What is expected
Search the lines of the records for the word "family", and copy every line that has it.

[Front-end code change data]

========================================================================

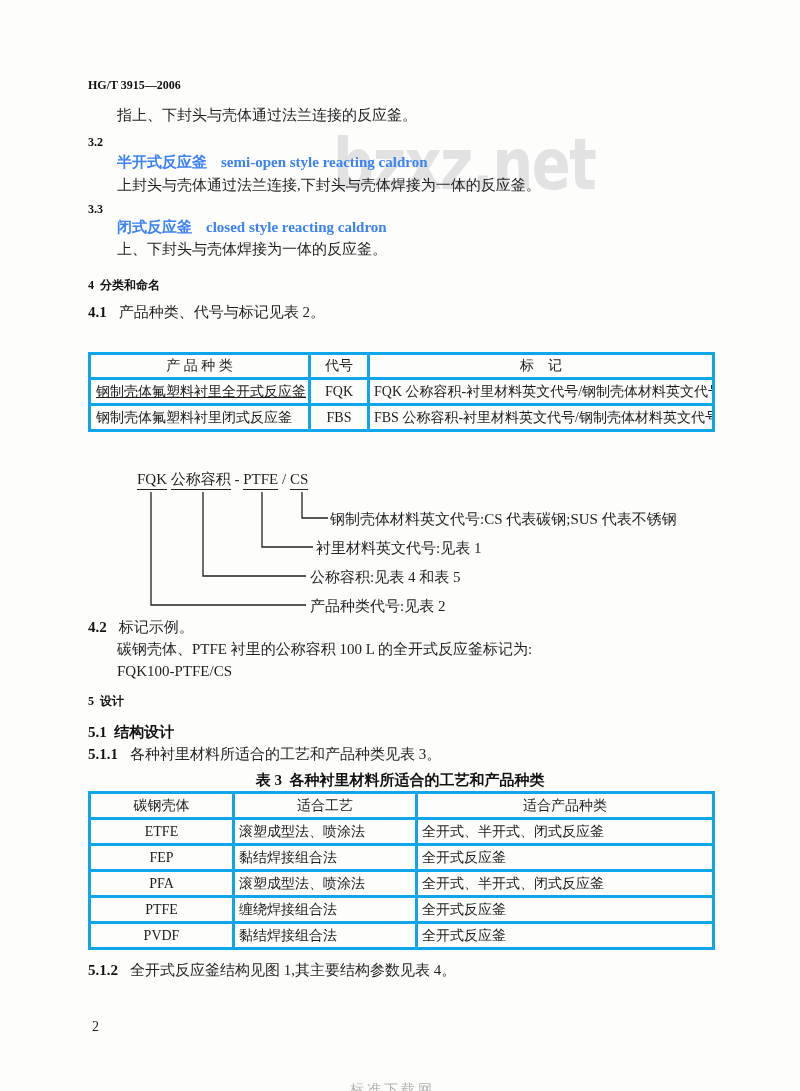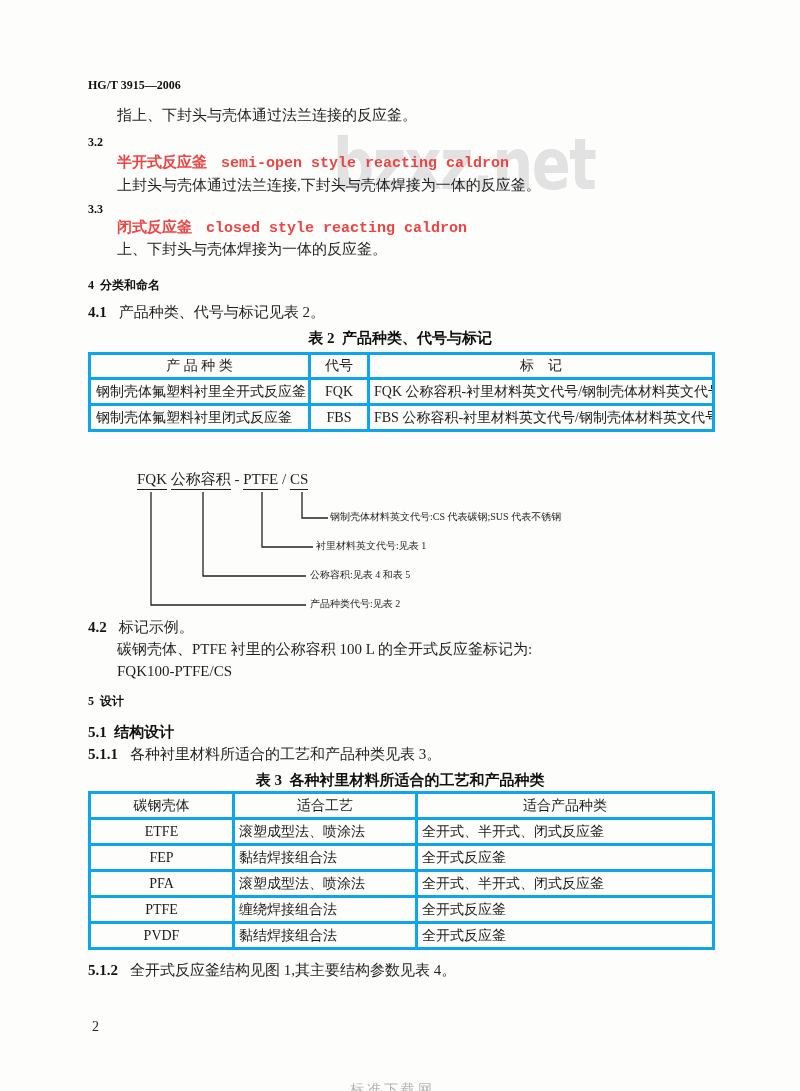--- a/index.html
+++ b/index.html
@@ -6,21 +6,21 @@
   .page{
     position:relative;
     width:800px;height:1091px;
     margin:0 auto;
     background:#fdfdfc;
     overflow:hidden;
     font-family:"Liberation Serif","DejaVu Serif",serif;
     color:#1f1f1f;
   }
   .line{position:absolute;white-space:pre;font-size:15px;line-height:19px;}
-  .b{font-weight:bold;color:#ef4444;font-family:Liberation Mono, monospace;}
+  .b{font-weight:bold;color:#3b82f6;}
   .h{font-weight:bold;font-size:12px;color:#111;}
   .num{font-weight:bold;color:#141414;margin-right:12px;}
   .indent{left:117px;}
   .site-watermark{
     position:absolute;left:333px;top:128px;z-index:0;
     font-family:"DejaVu Sans","Liberation Sans",sans-serif;
     font-weight:800;font-size:72px;line-height:72px;color:#e2e2e2;
     letter-spacing:-2px;transform:scaleX(0.8);transform-origin:left top;
     user-select:none;
   }
@@ -39,21 +39,21 @@
   }
   table.std{border:2px solid #222;}
   table.std th{text-align:center;}
   .t2 tr{height:26px;}
   .t2 tr.hd{height:25px;}
   .t3 tr{height:26px;}
   .cell-left{text-align:left;padding-left:8px;}
   .cell-center{text-align:center;}
   .u{border-bottom:1px solid #222;padding-bottom:2px;}
   .formula{position:absolute;left:137px;top:470px;font-size:15px;white-space:pre;}
-  .diag-label{position:absolute;font-size:10px;white-space:pre;}
+  .diag-label{position:absolute;font-size:15px;white-space:pre;}
   .svg-lines{position:absolute;left:0;top:470px;z-index:1;}
   .pagenum{position:absolute;left:92px;top:1019px;font-size:14px;}
   .footer-wm{
     position:absolute;left:350px;top:1081px;
     font-size:14px;color:#8f8f8f;opacity:0.65;letter-spacing:3px;
     font-family:"Liberation Sans","DejaVu Sans",sans-serif;
   }
 </style>
 </head>
 <body>
@@ -72,35 +72,34 @@
     <div class="line indent" style="top:153px;"><span class="b">半开式反应釜</span><span class="b" style="margin-left:14px;">semi-open style reacting caldron</span></div>
     <div class="line indent" style="top:176px;">上封头与壳体通过法兰连接,下封头与壳体焊接为一体的反应釜。</div>
 
     <div class="line h" style="left:88px;top:200px;">3.3</div>
     <div class="line indent" style="top:218px;"><span class="b">闭式反应釜</span><span class="b" style="margin-left:14px;">closed style reacting caldron</span></div>
     <div class="line indent" style="top:240px;">上、下封头与壳体焊接为一体的反应釜。</div>
 
     <div class="line h" style="left:88px;top:276px;">4  分类和命名</div>
     <div class="line" style="left:88px;top:303px;"><span class="num">4.1</span><span>产品种类、代号与标记见表 2。</span></div>
 
-    <div class="caption" style="top:329px;">表 2  产品种类、代号与标记</div>
     <table class="std t2" style="top:352px;">
       <colgroup>
           <col style="width:220px">
           <col style="width:59px">
           <col style="width:345px">
         </colgroup>
       <tbody>
           <tr class="hd">
         <th>产 品 种 类</th>
         <th>代号</th>
         <th>标    记</th>
       </tr>
       <tr>
-        <td class="cell-left" style="padding-left:5px;">钢制壳体氟塑料衬里全开式反应釜</td>
+        <td class="cell-left" style="padding-left:5px;text-decoration:underline;">钢制壳体氟塑料衬里全开式反应釜</td>
         <td class="cell-center">FQK</td>
         <td class="cell-left">FQK 公称容积-衬里材料英文代号/钢制壳体材料英文代号</td>
       </tr>
       <tr>
         <td class="cell-left" style="padding-left:5px;">钢制壳体氟塑料衬里闭式反应釜</td>
         <td class="cell-center">FBS</td>
         <td class="cell-left">FBS 公称容积-衬里材料英文代号/钢制壳体材料英文代号</td>
       </tr>
     </tbody>
       </table>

========================================================================

Solution
     font-family:"Liberation Serif","DejaVu Serif",serif;
-  .b{font-weight:bold;color:#ef4444;font-family:Liberation Mono, monospace;}
     font-family:"DejaVu Sans","Liberation Sans",sans-serif;
     font-family:"Liberation Sans","DejaVu Sans",sans-serif;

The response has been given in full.